§ YOUR TASK
Could you restate word for word only the lines below from the one holding "[103,651,142,671] БД, -> [102,549,123,561] БД" to the one holding "[172,373,260,385] Rachleff who", inclusive, and leave out the pictures?

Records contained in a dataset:
※ ※ ※

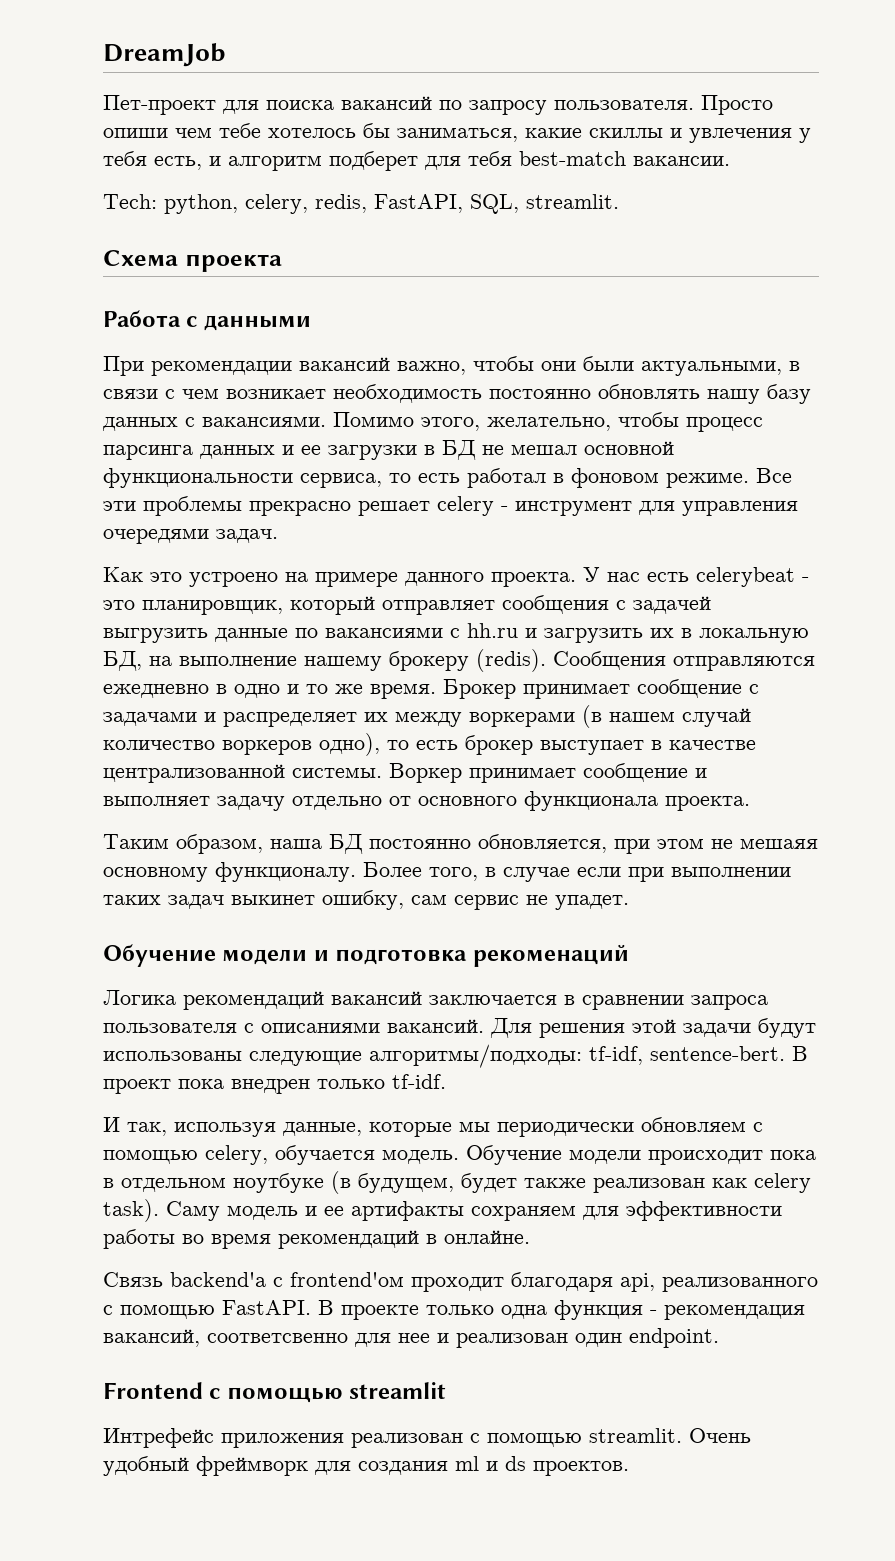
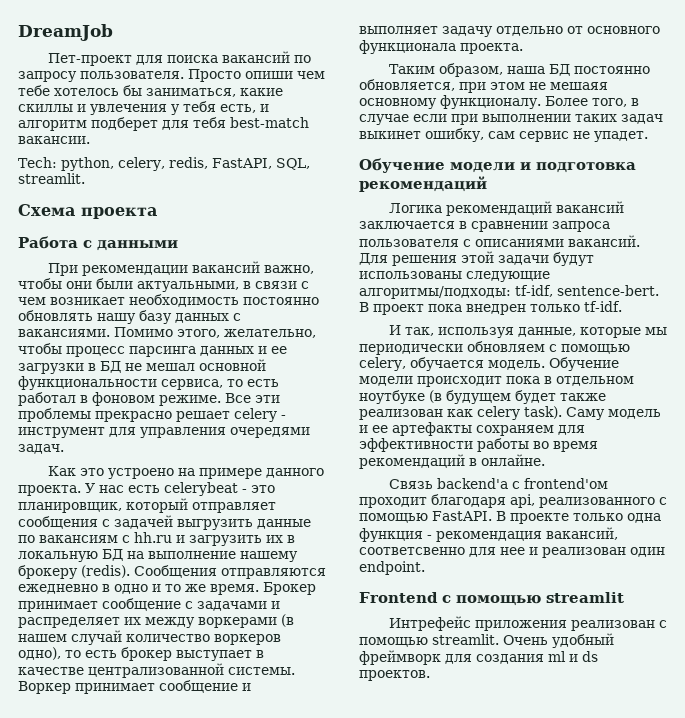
[325,628,443,638] вакансиями -> [39,535,118,543] вакансиям
[103,651,142,671] БД, -> [102,549,123,561] БД
[472,944,629,967] рекоменаций -> [359,176,487,192] рекомендаций
[358,1173,454,1193] будущем, -> [446,390,511,404] будущем
[351,1201,464,1221] артифакты -> [392,422,472,436] артефакты

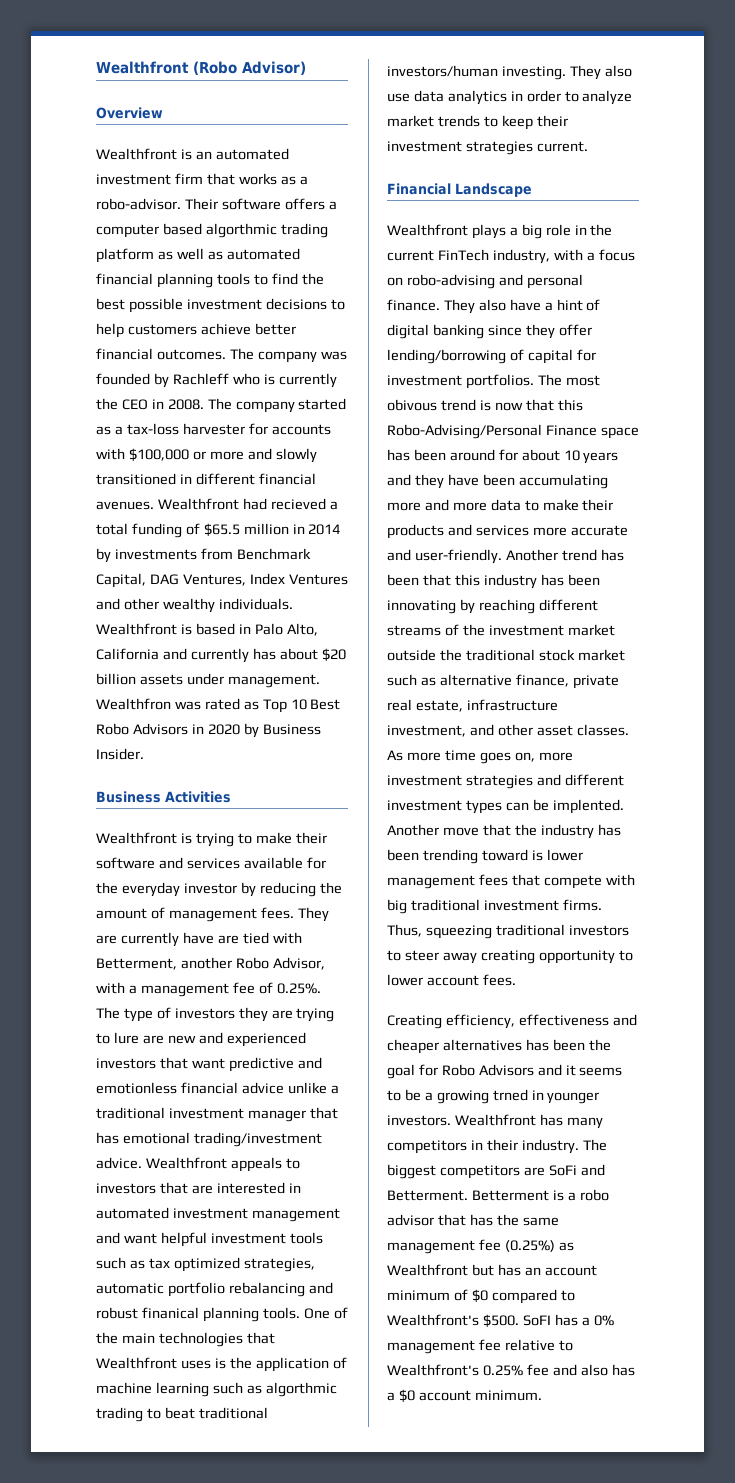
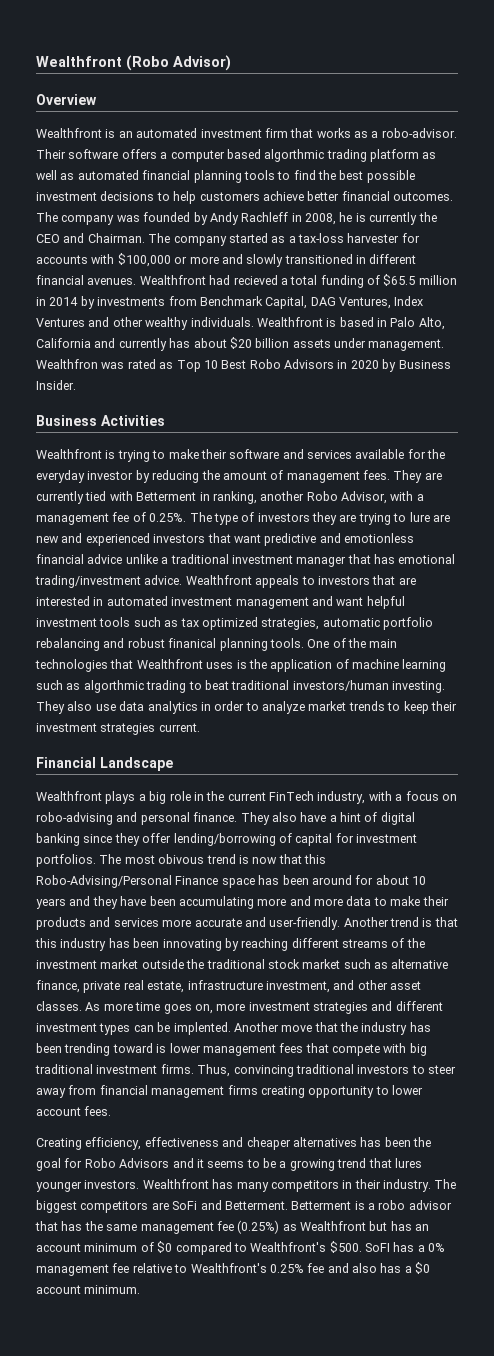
[172,373,260,385] Rachleff who -> [209,212,353,225] Andy Rachleff in 2008, he
[151,399,204,410] in 2008. -> [63,233,145,243] and Chairman.
[182,932,302,944] [96,958,177,970] have are tied with Betterment, -> [85,491,257,504] tied with Betterment in ranking,
[600,549,624,561] [387,574,419,586] has been -> [422,918,433,927] is
[425,925,492,939] squeezing -> [233,1065,294,1077] convincing
(477, 958) none -> [68,1085,258,1098] from financial management firms
[492,1089,544,1101] trned in -> [337,1158,422,1168] trend that lures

※ ※ ※

§ SOLUTION TO THIS PROBLEM
[103,651,142,671] БД, -> [102,549,123,561] БД
[472,944,629,967] рекоменаций -> [359,176,487,192] рекомендаций
[358,1173,454,1193] будущем, -> [446,390,511,404] будущем
[351,1201,464,1221] артифакты -> [392,422,472,436] артефакты

[172,373,260,385] Rachleff who -> [209,212,353,225] Andy Rachleff in 2008, he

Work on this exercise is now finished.